As Morris and I left the office, I decided to do something rash, "Morris I need to get my hair done, would you mind dropping me off at the salon over by my appartment?" Morris looked at me with a perplexed look on his face."Penny, what are you up to?" he asked. "Nothing! I just want to get my hair done, you know, treat myself to a little primping" I replied knowing he was on to me. "You're going to shave your hair off aren't you?" saying it more like a statement than a question. "Wouldn't you?" I replied sadly. "Yes, that is exactly what I would do. I would take as much control of the situation as possible" he responded surprising the hell out of me. "Thank you Morris, I'm glad you're here" I said as I reached out and held his hand. He smiled.

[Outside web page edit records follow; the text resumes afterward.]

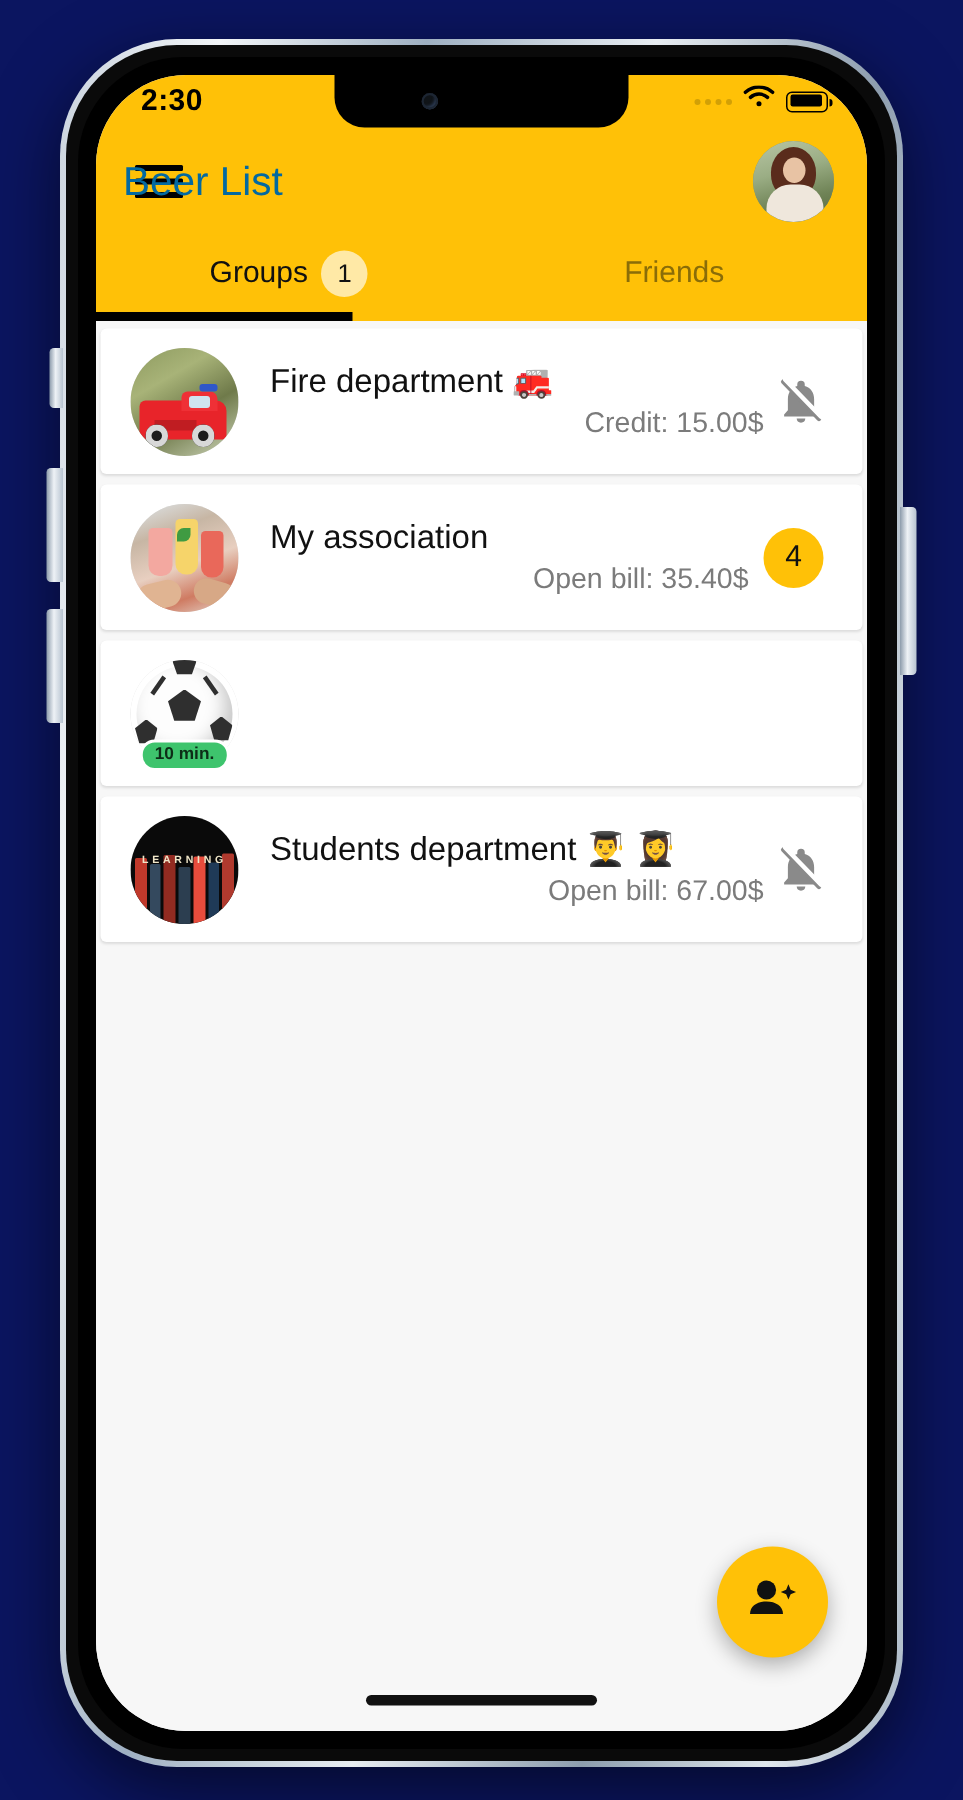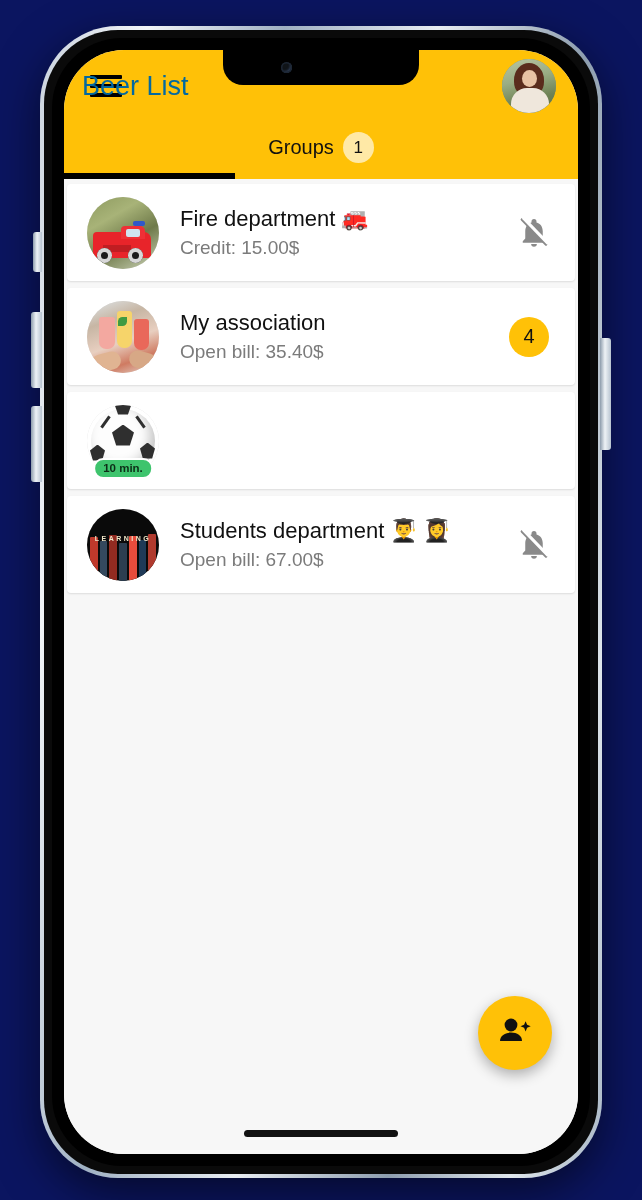"2:30" div.status-bar { html: none -> <div> <div>2:30</div> <div> <span> <i></i> <i></i> <i></i> <i></i> </span> <span> <svg> <path></path> <path></path> <path></path> </svg> </span> <span></span> </div> </div> }
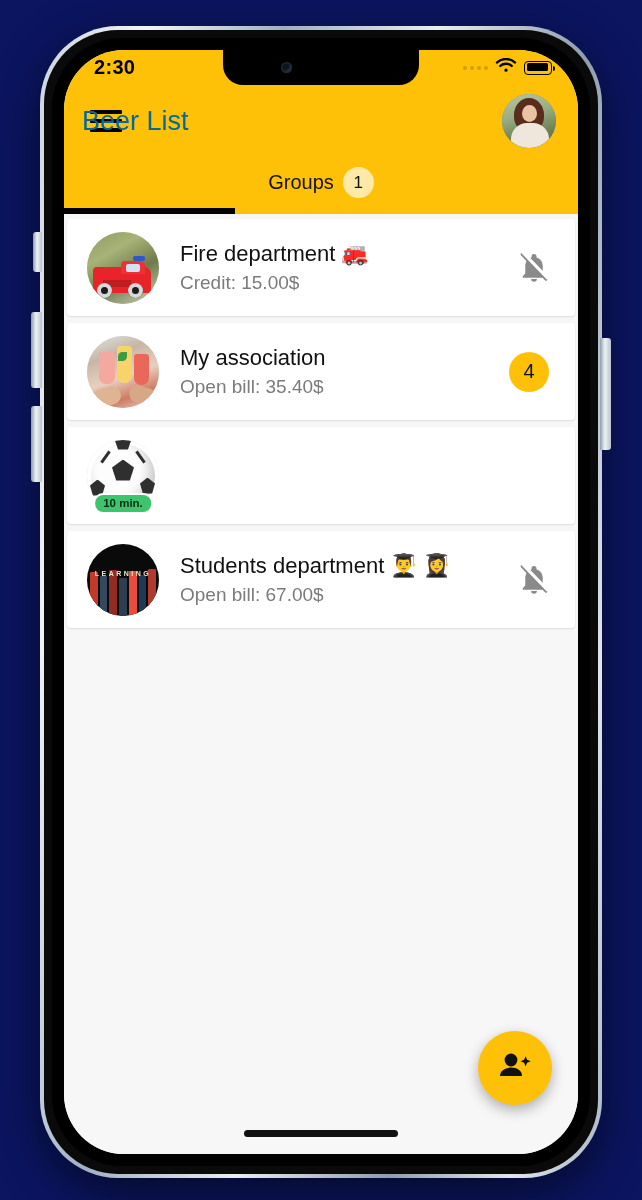"Friends" div.tab { html: none -> <div> <span>Friends</span> </div> }
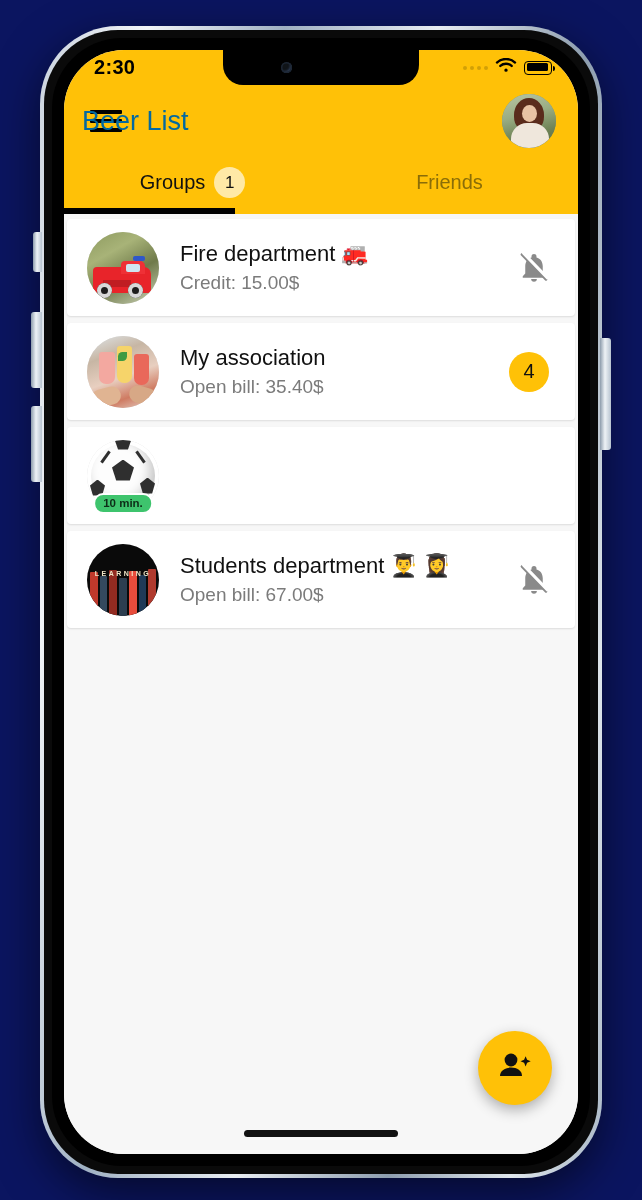"Credit: 15.00$" .group-sub { text-align: none -> right }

We walked into the salon, "Hi, can you fit me in for a shave?" I asked the receptionist. "Are we talking about your head?" she said smiling. "Yes ma'am, I want it shaved clean off!" I replied. "We can fit you in, but are you sure that's what you want? I mean really, your hair is absolutely beautiful" she said sounding almost desperate. "This is what I want for sure, is there anyway we could donate it to Locks of Love?" I inquired. "We sure could, that would be awesome!" she replied. "What's Locks of Love?" Morris asked me. "It's an organization that makes wigs of real hair and donates them children that have lost their own hair to cancer treatments" I said. "That's such a great idea Penny!" he replied thoroughly impressed. I would miss my hair, it hung all the way down to my waist and was a shiny chestnut brown as straight as and arrow. My hair, in my opinion, was my best attribute.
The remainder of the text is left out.